[Exercise]: In the entries that follow, locate the line with "[593,61,675,74] contributors, ->", then restate that line and all later lines exactly as they appear, leaving pictures out.

[Data extracts]:
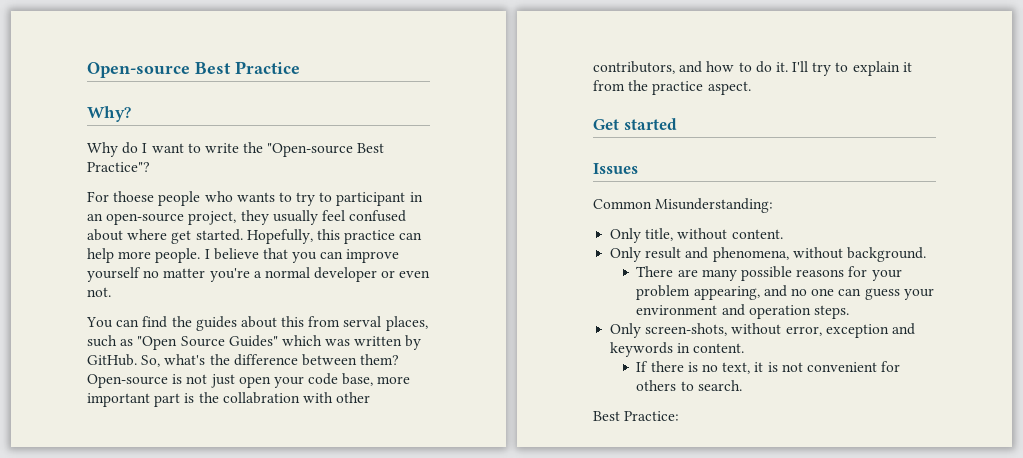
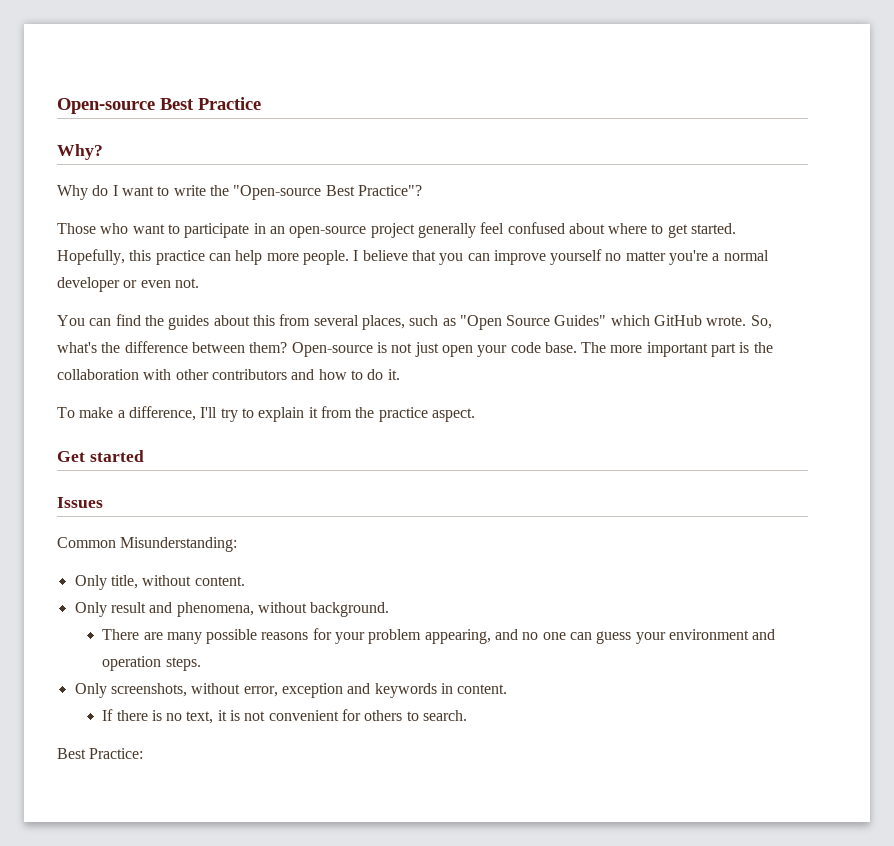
[87,191,423,206] [87,210,318,225] For thoese people who wants to try to participant in an open-source project, they usually -> [57,223,476,238] Those who want to participate in an open-source project generally
(168, 234) none -> [651,224,664,234] to
[343,316,382,327] serval -> [313,315,359,326] several
[325,335,422,350] [87,354,137,366] was written by GitHub. -> [654,315,747,326] GitHub wrote.
[342,373,374,386] base, -> [544,342,607,353] base. The
[222,392,300,404] collabration -> [57,369,139,380] collaboration
[593,61,675,74] contributors, -> [211,369,287,380] contributors
(788, 67) none -> [57,406,196,421] // To make a difference,
[645,323,728,336] screen-shots, -> [110,683,187,697] screenshots,

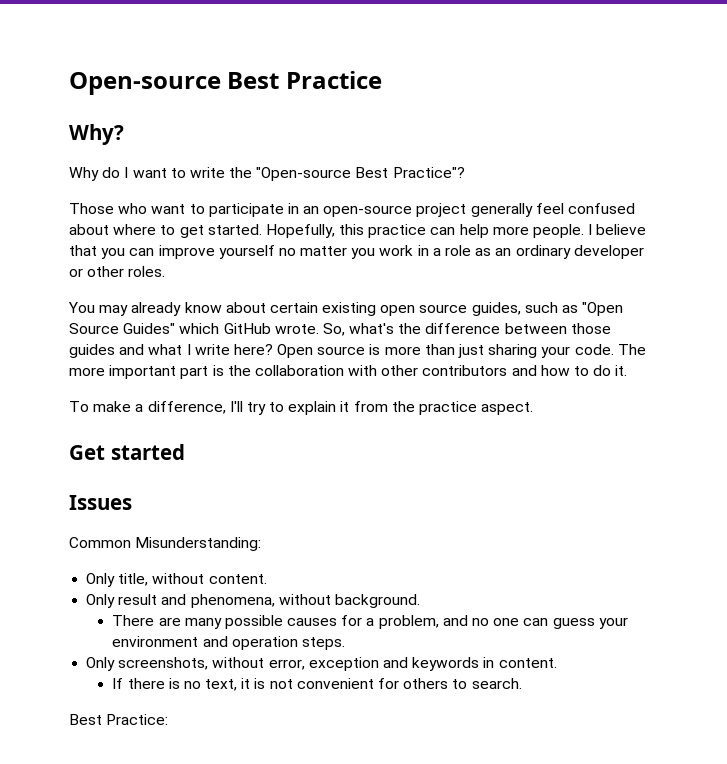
[669,250,769,265] [57,277,199,292] [57,314,405,330] you're a normal developer or even not. // You can find the guides about this from several places, -> [351,245,644,259] [69,266,166,277] [68,302,521,316] you work in a role as an ordinary developer or other roles. // You may already know about certain existing open source guides,
[249,342,577,357] them? Open-source is not just open your code base. -> [570,323,611,334] [69,344,614,358] those guides and what I write here? Open source is more than just sharing your code.
[261,628,491,644] reasons for your problem appearing, -> [287,615,439,629] causes for a problem,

[Output below]:
[593,61,675,74] contributors, -> [211,369,287,380] contributors
(788, 67) none -> [57,406,196,421] // To make a difference,
[645,323,728,336] screen-shots, -> [110,683,187,697] screenshots,

[669,250,769,265] [57,277,199,292] [57,314,405,330] you're a normal developer or even not. // You can find the guides about this from several places, -> [351,245,644,259] [69,266,166,277] [68,302,521,316] you work in a role as an ordinary developer or other roles. // You may already know about certain existing open source guides,
[249,342,577,357] them? Open-source is not just open your code base. -> [570,323,611,334] [69,344,614,358] those guides and what I write here? Open source is more than just sharing your code.
[261,628,491,644] reasons for your problem appearing, -> [287,615,439,629] causes for a problem,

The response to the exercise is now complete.